> _STORED DATA_
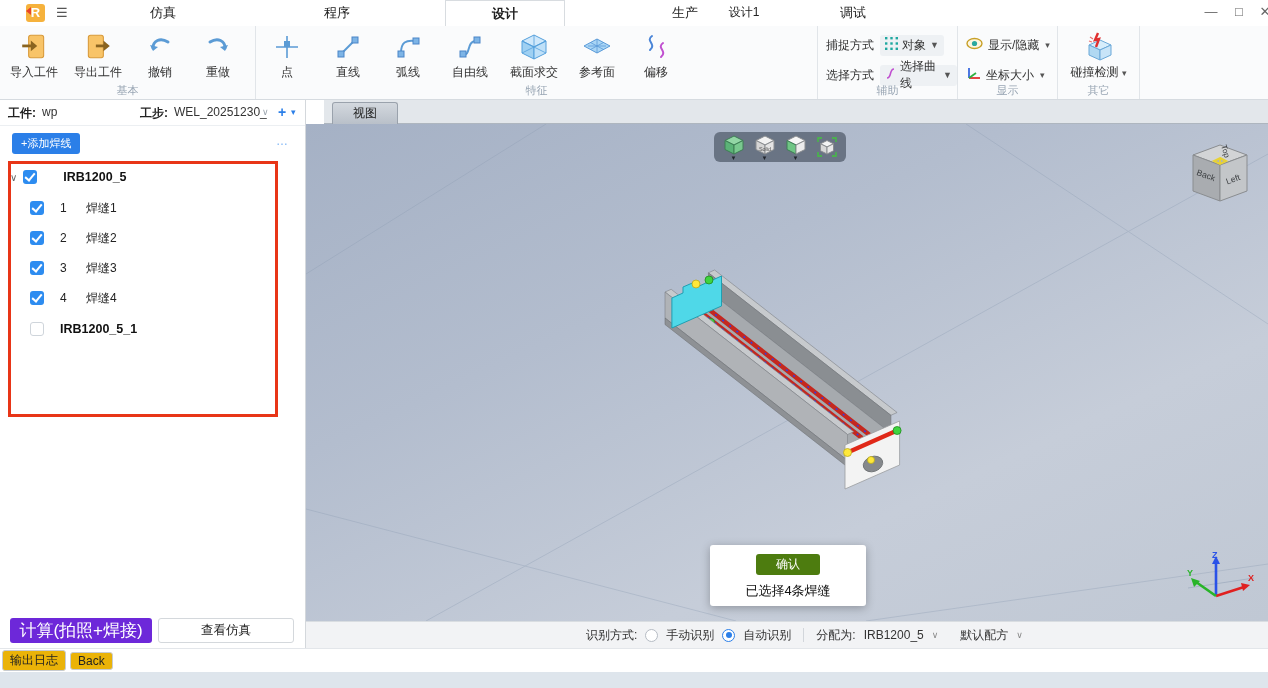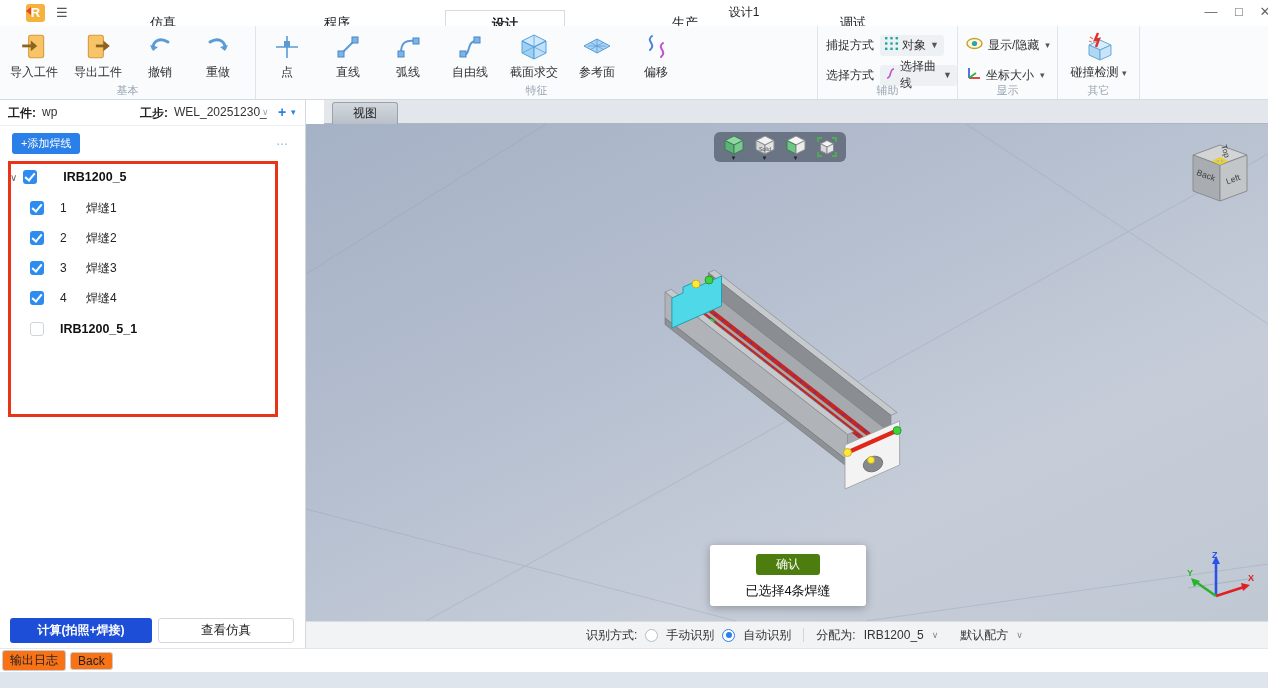--- a/index.html
+++ b/index.html
@@ -6,21 +6,21 @@
   html,body { width:1268px; height:688px; overflow:hidden; background:#fff;
     font-family:"Liberation Sans","DejaVu Sans",sans-serif; font-size:12px; color:#333; }
   #app { position:relative; width:1268px; height:688px; }
 
   
   #titlebar { position:absolute; left:0; top:0; width:1268px; height:26px; background:#fff; }
   #logo { position:absolute; left:26px; top:4px; width:19px; height:18px; background:#f6b23c;
     border-radius:3px; color:#fff; font-weight:bold; font-size:13px; text-align:center; line-height:18px; }
   #logo::before { content:""; position:absolute; left:-4px; top:3px; border:4px solid transparent; border-right:5px solid #e8442a; }
   #hamburger { position:absolute; left:56px; top:5px; font-size:13px; color:#555; letter-spacing:-1px; }
-  .menu-tab { position:absolute; top:10px; height:26px; line-height:26px; width:120px; text-align:center;
+  .menu-tab { position:absolute; top:0; height:26px; line-height:26px; width:120px; text-align:center;
     font-size:13px; color:#222; cursor:default; }
   .menu-tab.active { background:#fff; border:1px solid #d8dce0; border-bottom:none; font-weight:bold; }
   #win-title { position:absolute; left:684px; top:0; width:120px; text-align:center; line-height:24px; font-size:12px; color:#222; }
   .win-btn { position:absolute; top:0; width:28px; height:24px; text-align:center; line-height:24px; color:#666; font-size:13px; }
 
   
   #ribbon { position:absolute; left:0; top:26px; width:1268px; height:74px; background:#fafbfc;
     border-bottom:1px solid #d6dbe0; display:flex; }
   .rgroup { position:relative; height:100%; border-right:1px solid #e1e5e9; }
   .rgroup-label { position:absolute; bottom:1px; left:0; width:100%; text-align:center;
@@ -46,22 +46,22 @@
   .tree-row { position:absolute; left:0; width:290px; height:30px; display:flex; align-items:center; }
   .chk { width:14px; height:14px; border-radius:3px; position:relative; flex:0 0 aupx; }
   .chk.on { background:#2d8cf0; }
   .chk.on::after { content:""; position:absolute; left:4px; top:1px; width:4px; height:8px;
     border:solid #fff; border-width:0 2px 2px 0; transform:rotate(40deg); }
   .chk.off { background:#fff; border:1px solid #cfd5db; }
   .tree-name-bold { font-weight:bold; font-size:12.5px; color:#111; }
   .tree-num, .tree-name { font-size:12px; color:#222; }
   #highlight-box { position:absolute; left:8px; top:61px; width:270px; height:256px;
     border:3px solid #e83517; pointer-events:none; z-index:5; }
-  #calc-btn { position:absolute; left:10px; top:518px; width:142px; height:25px; background:#1d4ed8;
-    color:#fff; border:none; border-radius:3px; font-size:12px;font-weight:bold; }
+  #calc-btn { position:absolute; left:10px; top:518px; width:142px; height:25px; background:#6d28d9;
+    color:#fff; border:none; border-radius:3px; font-size:17px; }
   #viewsim-btn { position:absolute; left:158px; top:518px; width:136px; height:25px; background:#fff;
     color:#222; border:1px solid #d4d8dc; border-radius:3px; font-size:12.5px; }
 
   
   #vp-col { position:absolute; left:306px; top:100px; width:962px; height:548px; }
   #vp-tabstrip { position:absolute; left:18px; top:0; width:100%; height:24px; background:#e3e7eb;
     border-bottom:1px solid #aeb6bf; }
   #vp-tab { position:absolute; left:8px; top:2px; width:66px; height:22px; text-align:center; line-height:21px;
     background:linear-gradient(#d3d8de,#b9c0c9); border:1px solid #9aa2ac; border-bottom:none;
     border-radius:3px 3px 0 0; font-size:12px; color:#222; }
@@ -89,21 +89,21 @@
     border-top:1px solid #d9dde1; display:flex; align-items:center; padding-left:280px; gap:8px; font-size:12px; }
   .radio { width:13px; height:13px; border-radius:50%; border:1px solid #b6bcc4; background:#fff; position:relative; }
   .radio.sel { border:1px solid #2b7fe8; }
   .radio.sel::after { content:""; position:absolute; left:2.5px; top:2.5px; width:6px; height:6px;
     border-radius:50%; background:#2b7fe8; }
   .vdiv { width:1px; height:14px; background:#d2d6db; margin:0 4px; }
 
   
   #bottom-tabs { position:absolute; left:0; top:648px; width:1268px; height:24px; background:#fff;
     border-top:1px solid #e3e6ea; display:flex; align-items:center; gap:4px; padding-left:2px; }
-  .btab { border:1px solid #c8ccd1; border-radius:3px; background:#f97316; padding:1px 7px; font-size:12px; color:#222; }
+  .btab { border:1px solid #c8ccd1; border-radius:3px; background:#eab308; padding:1px 7px; font-size:12px; color:#222; }
   #statusbar { position:absolute; left:0; top:672px; width:1268px; height:16px; background:#dee5ec; }
 </style>
 </head>
 <body>
 
 <div id="app">
 
   <div id="titlebar">
     <div id="logo">R</div>
     <div id="hamburger">☰</div>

> _EXERCISE PROMPT_
Hand back the data above exactly, with no images.

> _SOLUTION TO THIS PROBLEM_
--- a/index.html
+++ b/index.html
@@ -6,21 +6,21 @@
   html,body { width:1268px; height:688px; overflow:hidden; background:#fff;
     font-family:"Liberation Sans","DejaVu Sans",sans-serif; font-size:12px; color:#333; }
   #app { position:relative; width:1268px; height:688px; }
 
   
   #titlebar { position:absolute; left:0; top:0; width:1268px; height:26px; background:#fff; }
   #logo { position:absolute; left:26px; top:4px; width:19px; height:18px; background:#f6b23c;
     border-radius:3px; color:#fff; font-weight:bold; font-size:13px; text-align:center; line-height:18px; }
   #logo::before { content:""; position:absolute; left:-4px; top:3px; border:4px solid transparent; border-right:5px solid #e8442a; }
   #hamburger { position:absolute; left:56px; top:5px; font-size:13px; color:#555; letter-spacing:-1px; }
-  .menu-tab { position:absolute; top:10px; height:26px; line-height:26px; width:120px; text-align:center;
+  .menu-tab { position:absolute; top:0; height:26px; line-height:26px; width:120px; text-align:center;
     font-size:13px; color:#222; cursor:default; }
   .menu-tab.active { background:#fff; border:1px solid #d8dce0; border-bottom:none; font-weight:bold; }
   #win-title { position:absolute; left:684px; top:0; width:120px; text-align:center; line-height:24px; font-size:12px; color:#222; }
   .win-btn { position:absolute; top:0; width:28px; height:24px; text-align:center; line-height:24px; color:#666; font-size:13px; }
 
   
   #ribbon { position:absolute; left:0; top:26px; width:1268px; height:74px; background:#fafbfc;
     border-bottom:1px solid #d6dbe0; display:flex; }
   .rgroup { position:relative; height:100%; border-right:1px solid #e1e5e9; }
   .rgroup-label { position:absolute; bottom:1px; left:0; width:100%; text-align:center;
@@ -46,22 +46,22 @@
   .tree-row { position:absolute; left:0; width:290px; height:30px; display:flex; align-items:center; }
   .chk { width:14px; height:14px; border-radius:3px; position:relative; flex:0 0 aupx; }
   .chk.on { background:#2d8cf0; }
   .chk.on::after { content:""; position:absolute; left:4px; top:1px; width:4px; height:8px;
     border:solid #fff; border-width:0 2px 2px 0; transform:rotate(40deg); }
   .chk.off { background:#fff; border:1px solid #cfd5db; }
   .tree-name-bold { font-weight:bold; font-size:12.5px; color:#111; }
   .tree-num, .tree-name { font-size:12px; color:#222; }
   #highlight-box { position:absolute; left:8px; top:61px; width:270px; height:256px;
     border:3px solid #e83517; pointer-events:none; z-index:5; }
-  #calc-btn { position:absolute; left:10px; top:518px; width:142px; height:25px; background:#1d4ed8;
-    color:#fff; border:none; border-radius:3px; font-size:12px;font-weight:bold; }
+  #calc-btn { position:absolute; left:10px; top:518px; width:142px; height:25px; background:#6d28d9;
+    color:#fff; border:none; border-radius:3px; font-size:17px; }
   #viewsim-btn { position:absolute; left:158px; top:518px; width:136px; height:25px; background:#fff;
     color:#222; border:1px solid #d4d8dc; border-radius:3px; font-size:12.5px; }
 
   
   #vp-col { position:absolute; left:306px; top:100px; width:962px; height:548px; }
   #vp-tabstrip { position:absolute; left:18px; top:0; width:100%; height:24px; background:#e3e7eb;
     border-bottom:1px solid #aeb6bf; }
   #vp-tab { position:absolute; left:8px; top:2px; width:66px; height:22px; text-align:center; line-height:21px;
     background:linear-gradient(#d3d8de,#b9c0c9); border:1px solid #9aa2ac; border-bottom:none;
     border-radius:3px 3px 0 0; font-size:12px; color:#222; }
@@ -89,21 +89,21 @@
     border-top:1px solid #d9dde1; display:flex; align-items:center; padding-left:280px; gap:8px; font-size:12px; }
   .radio { width:13px; height:13px; border-radius:50%; border:1px solid #b6bcc4; background:#fff; position:relative; }
   .radio.sel { border:1px solid #2b7fe8; }
   .radio.sel::after { content:""; position:absolute; left:2.5px; top:2.5px; width:6px; height:6px;
     border-radius:50%; background:#2b7fe8; }
   .vdiv { width:1px; height:14px; background:#d2d6db; margin:0 4px; }
 
   
   #bottom-tabs { position:absolute; left:0; top:648px; width:1268px; height:24px; background:#fff;
     border-top:1px solid #e3e6ea; display:flex; align-items:center; gap:4px; padding-left:2px; }
-  .btab { border:1px solid #c8ccd1; border-radius:3px; background:#f97316; padding:1px 7px; font-size:12px; color:#222; }
+  .btab { border:1px solid #c8ccd1; border-radius:3px; background:#eab308; padding:1px 7px; font-size:12px; color:#222; }
   #statusbar { position:absolute; left:0; top:672px; width:1268px; height:16px; background:#dee5ec; }
 </style>
 </head>
 <body>
 
 <div id="app">
 
   <div id="titlebar">
     <div id="logo">R</div>
     <div id="hamburger">☰</div>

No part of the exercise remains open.